Il potere dell’unicità: come un solo elemento iconico, può identificare un’intera stanza

I dettagli iconici trasformano lo spazio in una narrazione personale

Un ambiente trova la sua voce quando un dettaglio di grande personalità ne stabilisce identità, tono e funzione

Definire l’identità di una stanza spesso significa partire da un unico gesto: un elemento iconico in grado di anticipare ciò che accadrà in quello spazio — la sua atmosfera, la sua funzione, persino il suo ritmo interno.

Questa è una sala cinema. E in questo spazio quel ruolo appartiene alla Kabuki di Kartell: una lampada scura, scultorea, dimerizzabile, che già da sola detta la regola fondamentale dell’ambiente. Qui la luce non deve comandare, ma accompagnare. Deve essere un sussurro, non un protagonista.

Le pareti sono in un marrone vellutato che assorbe i riflessi e concentra lo sguardo. All’angolo opposto, un piccolo bar ospita bottiglie ambrate — whisky, cognac, colori tostati — che richiamano la palette scelta per questo spazio: calda, profonda, avvolgente. Il quadro dorato, insieme ai cuscini che ne riprendono i toni, aggiunge bagliori calibrati, mai eccessivi.

È una stanza nata per la penombra: il film viene proiettato direttamente sul muro, senza schermi aggiunti, senza elementi che distolgano l’attenzione. Tutto ciò che non è necessario, semplicemente non c’è.

In questo equilibrio volutamente essenziale, la Kabuki è la star che non chiede applausi: ruba la scena quel tanto che basta per assumere il ruolo di bussola estetica. Introduce colore, suggerisce la funzione, racconta il carattere della stanza. E quando il cinema “si spegne”, rimane un oggetto di personalità, capace di restituire anima e struttura a un ambiente costruito su pareti nude e scelte precise.

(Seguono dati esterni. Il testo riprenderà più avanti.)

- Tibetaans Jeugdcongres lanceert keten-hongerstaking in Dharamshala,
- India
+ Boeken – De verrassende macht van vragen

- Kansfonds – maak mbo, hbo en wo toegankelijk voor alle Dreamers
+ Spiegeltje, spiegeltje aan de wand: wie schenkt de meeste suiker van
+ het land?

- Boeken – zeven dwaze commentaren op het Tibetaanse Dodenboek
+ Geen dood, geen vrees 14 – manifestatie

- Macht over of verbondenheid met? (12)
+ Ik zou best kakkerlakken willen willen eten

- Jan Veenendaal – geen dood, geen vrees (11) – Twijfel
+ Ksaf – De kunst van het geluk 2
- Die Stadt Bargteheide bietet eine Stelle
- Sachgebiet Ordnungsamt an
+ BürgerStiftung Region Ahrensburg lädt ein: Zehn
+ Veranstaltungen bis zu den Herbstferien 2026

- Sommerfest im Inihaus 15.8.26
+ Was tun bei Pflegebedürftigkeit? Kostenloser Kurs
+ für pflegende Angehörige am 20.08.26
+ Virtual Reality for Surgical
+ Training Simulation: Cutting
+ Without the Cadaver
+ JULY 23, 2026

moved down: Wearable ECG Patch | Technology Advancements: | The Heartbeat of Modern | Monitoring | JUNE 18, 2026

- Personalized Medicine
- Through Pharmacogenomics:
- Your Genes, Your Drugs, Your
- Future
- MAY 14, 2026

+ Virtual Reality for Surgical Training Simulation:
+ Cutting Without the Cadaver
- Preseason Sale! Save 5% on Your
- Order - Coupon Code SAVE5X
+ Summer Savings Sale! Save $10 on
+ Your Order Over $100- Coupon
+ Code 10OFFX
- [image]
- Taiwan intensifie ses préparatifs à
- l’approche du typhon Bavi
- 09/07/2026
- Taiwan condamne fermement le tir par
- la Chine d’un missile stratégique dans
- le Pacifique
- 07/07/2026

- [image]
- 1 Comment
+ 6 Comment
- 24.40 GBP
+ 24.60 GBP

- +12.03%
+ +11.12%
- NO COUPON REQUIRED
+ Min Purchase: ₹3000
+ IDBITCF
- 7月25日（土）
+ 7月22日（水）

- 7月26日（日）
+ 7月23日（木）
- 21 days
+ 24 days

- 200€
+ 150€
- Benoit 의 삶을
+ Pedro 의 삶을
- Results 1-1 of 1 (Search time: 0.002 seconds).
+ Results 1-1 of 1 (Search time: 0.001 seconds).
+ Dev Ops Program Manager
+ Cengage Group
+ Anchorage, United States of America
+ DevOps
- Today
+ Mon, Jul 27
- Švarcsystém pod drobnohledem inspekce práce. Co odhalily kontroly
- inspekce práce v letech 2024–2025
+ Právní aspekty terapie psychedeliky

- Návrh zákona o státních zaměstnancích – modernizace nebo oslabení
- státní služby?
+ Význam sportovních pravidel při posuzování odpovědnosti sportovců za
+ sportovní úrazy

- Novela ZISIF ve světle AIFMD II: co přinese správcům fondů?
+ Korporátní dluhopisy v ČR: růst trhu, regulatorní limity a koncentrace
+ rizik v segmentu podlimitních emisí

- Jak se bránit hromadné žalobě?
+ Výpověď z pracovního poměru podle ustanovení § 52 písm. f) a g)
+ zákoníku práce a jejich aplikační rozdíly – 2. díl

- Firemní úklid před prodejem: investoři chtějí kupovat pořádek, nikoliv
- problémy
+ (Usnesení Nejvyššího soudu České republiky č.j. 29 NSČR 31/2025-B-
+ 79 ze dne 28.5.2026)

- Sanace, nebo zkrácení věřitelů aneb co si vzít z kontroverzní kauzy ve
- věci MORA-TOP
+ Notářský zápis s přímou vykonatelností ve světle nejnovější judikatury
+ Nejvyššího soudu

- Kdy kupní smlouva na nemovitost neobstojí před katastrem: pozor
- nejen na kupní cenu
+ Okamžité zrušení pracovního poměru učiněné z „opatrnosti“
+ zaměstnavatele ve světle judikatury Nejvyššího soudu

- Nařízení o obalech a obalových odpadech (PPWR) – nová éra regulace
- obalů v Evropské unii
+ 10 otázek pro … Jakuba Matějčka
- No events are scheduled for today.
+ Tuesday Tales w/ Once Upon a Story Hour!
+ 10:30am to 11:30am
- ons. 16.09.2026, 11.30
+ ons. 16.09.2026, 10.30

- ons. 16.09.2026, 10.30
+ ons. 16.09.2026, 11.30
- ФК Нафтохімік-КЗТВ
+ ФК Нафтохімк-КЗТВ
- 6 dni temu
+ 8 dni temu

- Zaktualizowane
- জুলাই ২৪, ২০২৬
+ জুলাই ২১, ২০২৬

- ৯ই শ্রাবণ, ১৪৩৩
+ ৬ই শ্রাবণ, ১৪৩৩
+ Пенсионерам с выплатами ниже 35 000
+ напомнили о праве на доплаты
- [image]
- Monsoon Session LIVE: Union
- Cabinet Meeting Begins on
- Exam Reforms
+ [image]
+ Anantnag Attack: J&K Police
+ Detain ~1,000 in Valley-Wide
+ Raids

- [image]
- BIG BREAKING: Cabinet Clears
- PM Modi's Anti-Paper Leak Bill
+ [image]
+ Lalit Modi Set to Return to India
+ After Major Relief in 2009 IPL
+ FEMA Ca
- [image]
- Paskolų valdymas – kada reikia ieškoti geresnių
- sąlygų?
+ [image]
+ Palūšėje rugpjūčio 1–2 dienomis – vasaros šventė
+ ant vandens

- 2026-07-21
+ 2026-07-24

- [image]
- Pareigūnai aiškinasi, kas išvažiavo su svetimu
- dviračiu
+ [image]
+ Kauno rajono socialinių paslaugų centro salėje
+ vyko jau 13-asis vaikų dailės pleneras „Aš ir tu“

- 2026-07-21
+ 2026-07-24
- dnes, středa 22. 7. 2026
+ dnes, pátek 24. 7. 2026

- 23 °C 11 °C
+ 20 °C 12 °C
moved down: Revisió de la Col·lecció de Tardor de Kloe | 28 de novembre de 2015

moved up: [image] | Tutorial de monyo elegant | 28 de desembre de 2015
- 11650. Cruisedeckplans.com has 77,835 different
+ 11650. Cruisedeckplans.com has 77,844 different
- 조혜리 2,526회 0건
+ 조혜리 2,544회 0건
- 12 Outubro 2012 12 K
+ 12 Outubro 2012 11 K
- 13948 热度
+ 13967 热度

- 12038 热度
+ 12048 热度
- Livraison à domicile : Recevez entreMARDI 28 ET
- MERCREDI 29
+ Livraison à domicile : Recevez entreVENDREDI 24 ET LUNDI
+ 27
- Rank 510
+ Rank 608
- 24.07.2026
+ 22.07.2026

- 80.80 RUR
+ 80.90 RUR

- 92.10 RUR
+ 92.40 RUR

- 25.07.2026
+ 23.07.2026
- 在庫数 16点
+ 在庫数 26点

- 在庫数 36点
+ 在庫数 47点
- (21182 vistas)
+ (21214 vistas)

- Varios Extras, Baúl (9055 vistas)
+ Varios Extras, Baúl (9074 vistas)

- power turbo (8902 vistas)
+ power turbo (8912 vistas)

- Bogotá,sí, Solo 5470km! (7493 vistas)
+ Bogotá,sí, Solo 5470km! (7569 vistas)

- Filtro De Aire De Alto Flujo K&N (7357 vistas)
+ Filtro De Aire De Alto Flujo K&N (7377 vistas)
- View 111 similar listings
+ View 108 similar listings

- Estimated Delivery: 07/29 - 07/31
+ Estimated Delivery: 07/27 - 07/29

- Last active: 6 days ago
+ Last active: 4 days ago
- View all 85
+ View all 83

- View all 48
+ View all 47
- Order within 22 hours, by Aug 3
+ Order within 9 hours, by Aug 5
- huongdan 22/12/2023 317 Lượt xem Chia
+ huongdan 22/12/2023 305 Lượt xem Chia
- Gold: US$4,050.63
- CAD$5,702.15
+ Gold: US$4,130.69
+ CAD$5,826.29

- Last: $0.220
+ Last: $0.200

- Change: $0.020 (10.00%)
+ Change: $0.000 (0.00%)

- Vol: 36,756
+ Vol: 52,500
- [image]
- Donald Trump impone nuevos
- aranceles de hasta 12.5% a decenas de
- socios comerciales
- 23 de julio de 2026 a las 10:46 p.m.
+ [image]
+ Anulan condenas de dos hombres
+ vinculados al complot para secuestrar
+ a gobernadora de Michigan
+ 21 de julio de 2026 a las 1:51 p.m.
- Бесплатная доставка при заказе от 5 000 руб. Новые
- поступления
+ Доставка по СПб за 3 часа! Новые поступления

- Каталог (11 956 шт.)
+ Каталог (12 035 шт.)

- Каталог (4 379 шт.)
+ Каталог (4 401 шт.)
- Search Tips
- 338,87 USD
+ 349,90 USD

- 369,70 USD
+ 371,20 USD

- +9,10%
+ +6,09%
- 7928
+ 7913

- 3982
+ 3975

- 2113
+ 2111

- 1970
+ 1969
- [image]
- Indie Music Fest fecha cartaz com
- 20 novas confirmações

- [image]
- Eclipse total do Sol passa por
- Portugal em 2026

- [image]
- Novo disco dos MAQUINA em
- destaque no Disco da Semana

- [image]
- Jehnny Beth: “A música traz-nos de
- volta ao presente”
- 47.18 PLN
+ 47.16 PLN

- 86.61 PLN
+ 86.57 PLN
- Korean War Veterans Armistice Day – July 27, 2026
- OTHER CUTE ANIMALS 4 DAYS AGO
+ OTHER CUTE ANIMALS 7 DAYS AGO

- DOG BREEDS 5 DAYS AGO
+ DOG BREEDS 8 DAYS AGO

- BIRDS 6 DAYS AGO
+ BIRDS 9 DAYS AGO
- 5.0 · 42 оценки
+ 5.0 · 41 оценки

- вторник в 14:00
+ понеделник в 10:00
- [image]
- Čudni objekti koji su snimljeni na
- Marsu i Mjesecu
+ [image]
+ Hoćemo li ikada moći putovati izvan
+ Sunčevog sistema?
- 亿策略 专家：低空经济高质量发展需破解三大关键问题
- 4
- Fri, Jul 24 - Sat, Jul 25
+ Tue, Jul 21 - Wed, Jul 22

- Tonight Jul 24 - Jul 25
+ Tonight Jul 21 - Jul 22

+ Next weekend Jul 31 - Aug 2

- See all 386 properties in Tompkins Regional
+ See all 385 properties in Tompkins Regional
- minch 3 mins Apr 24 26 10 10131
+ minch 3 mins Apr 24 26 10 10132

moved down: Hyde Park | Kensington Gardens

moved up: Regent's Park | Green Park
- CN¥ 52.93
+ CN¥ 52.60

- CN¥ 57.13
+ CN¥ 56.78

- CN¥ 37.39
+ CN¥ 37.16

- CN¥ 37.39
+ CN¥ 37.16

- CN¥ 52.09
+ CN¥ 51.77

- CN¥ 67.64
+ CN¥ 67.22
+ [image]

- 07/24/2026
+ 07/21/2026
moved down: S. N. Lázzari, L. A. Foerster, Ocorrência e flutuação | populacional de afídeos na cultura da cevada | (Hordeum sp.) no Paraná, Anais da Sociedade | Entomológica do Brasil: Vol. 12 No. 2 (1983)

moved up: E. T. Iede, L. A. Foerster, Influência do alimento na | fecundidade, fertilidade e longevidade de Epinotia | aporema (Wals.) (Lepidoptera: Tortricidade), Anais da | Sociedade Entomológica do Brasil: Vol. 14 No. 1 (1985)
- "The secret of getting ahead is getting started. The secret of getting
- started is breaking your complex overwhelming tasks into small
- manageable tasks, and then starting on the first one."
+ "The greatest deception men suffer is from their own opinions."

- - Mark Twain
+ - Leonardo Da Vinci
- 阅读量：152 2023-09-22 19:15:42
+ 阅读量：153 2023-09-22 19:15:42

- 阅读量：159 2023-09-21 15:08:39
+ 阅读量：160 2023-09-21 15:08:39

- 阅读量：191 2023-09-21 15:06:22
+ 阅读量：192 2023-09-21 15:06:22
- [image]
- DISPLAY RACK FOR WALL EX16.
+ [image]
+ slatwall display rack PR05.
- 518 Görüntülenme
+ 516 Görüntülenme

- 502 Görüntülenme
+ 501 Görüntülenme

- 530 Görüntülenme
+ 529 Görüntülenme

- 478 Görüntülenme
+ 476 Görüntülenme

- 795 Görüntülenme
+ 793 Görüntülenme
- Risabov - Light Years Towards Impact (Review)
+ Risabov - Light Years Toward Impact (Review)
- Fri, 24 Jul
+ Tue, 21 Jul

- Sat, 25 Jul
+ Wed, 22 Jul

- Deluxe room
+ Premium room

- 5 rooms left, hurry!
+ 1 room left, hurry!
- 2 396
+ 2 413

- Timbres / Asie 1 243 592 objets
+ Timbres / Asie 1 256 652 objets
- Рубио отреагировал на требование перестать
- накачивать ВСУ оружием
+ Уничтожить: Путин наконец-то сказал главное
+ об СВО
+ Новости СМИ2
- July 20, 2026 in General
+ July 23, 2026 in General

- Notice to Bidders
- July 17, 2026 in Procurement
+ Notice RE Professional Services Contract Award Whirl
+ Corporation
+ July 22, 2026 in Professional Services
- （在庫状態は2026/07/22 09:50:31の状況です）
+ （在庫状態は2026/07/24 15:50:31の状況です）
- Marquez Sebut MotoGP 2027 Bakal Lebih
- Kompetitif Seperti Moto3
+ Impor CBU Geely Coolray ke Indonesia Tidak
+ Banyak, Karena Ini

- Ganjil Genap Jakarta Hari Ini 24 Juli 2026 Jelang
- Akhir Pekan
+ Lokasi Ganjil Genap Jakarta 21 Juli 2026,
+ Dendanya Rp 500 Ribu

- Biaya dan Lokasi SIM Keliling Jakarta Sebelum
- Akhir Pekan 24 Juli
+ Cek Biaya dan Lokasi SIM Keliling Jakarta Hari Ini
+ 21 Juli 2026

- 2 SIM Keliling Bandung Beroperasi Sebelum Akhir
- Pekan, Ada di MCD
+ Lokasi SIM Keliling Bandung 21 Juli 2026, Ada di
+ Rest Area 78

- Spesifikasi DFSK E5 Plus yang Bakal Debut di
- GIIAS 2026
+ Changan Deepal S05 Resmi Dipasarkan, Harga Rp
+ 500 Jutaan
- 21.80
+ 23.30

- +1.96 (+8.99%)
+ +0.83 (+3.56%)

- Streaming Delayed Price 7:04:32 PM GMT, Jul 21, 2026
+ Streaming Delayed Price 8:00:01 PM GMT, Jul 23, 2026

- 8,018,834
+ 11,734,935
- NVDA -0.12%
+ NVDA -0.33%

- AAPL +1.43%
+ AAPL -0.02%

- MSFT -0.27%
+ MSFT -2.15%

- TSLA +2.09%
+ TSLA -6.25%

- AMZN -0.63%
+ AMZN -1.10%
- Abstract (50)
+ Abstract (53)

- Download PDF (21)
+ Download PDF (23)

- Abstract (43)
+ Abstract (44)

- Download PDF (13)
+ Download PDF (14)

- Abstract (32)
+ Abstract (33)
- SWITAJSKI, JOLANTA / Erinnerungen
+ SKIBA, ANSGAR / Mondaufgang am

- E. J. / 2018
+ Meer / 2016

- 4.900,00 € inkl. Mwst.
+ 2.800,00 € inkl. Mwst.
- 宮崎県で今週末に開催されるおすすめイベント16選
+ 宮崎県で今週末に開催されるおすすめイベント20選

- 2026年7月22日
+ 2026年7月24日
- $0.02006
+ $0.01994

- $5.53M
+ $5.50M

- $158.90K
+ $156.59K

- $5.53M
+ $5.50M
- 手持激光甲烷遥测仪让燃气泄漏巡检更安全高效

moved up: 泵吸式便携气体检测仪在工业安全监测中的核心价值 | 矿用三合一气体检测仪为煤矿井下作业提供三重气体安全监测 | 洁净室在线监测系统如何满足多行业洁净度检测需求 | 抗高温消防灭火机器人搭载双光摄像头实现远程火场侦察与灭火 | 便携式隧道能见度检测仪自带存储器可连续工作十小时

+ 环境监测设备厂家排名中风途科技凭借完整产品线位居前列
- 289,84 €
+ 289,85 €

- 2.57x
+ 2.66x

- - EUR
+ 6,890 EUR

Perché un ambiente funziona davvero quando è coerente e monotematico. Troppe personalità si annullano a vicenda; troppi protagonisti generano rumore. Uno solo — scelto bene, coerente ai colori, al tono, alla funzione e a ciò che vuoi comunicare di te — diventa un manifesto.

Gli altri elementi, più semplici e puri, non restano in ombra: al contrario, acquistano significato.

È il potere dell’iconico, quando dialoga con il resto invece di sovrastarlo.

I miei progetti non sono soltanto quelli costruiti con le parole, ma anche quelli che nascono da strategie di posizionamento applicate agli spazi.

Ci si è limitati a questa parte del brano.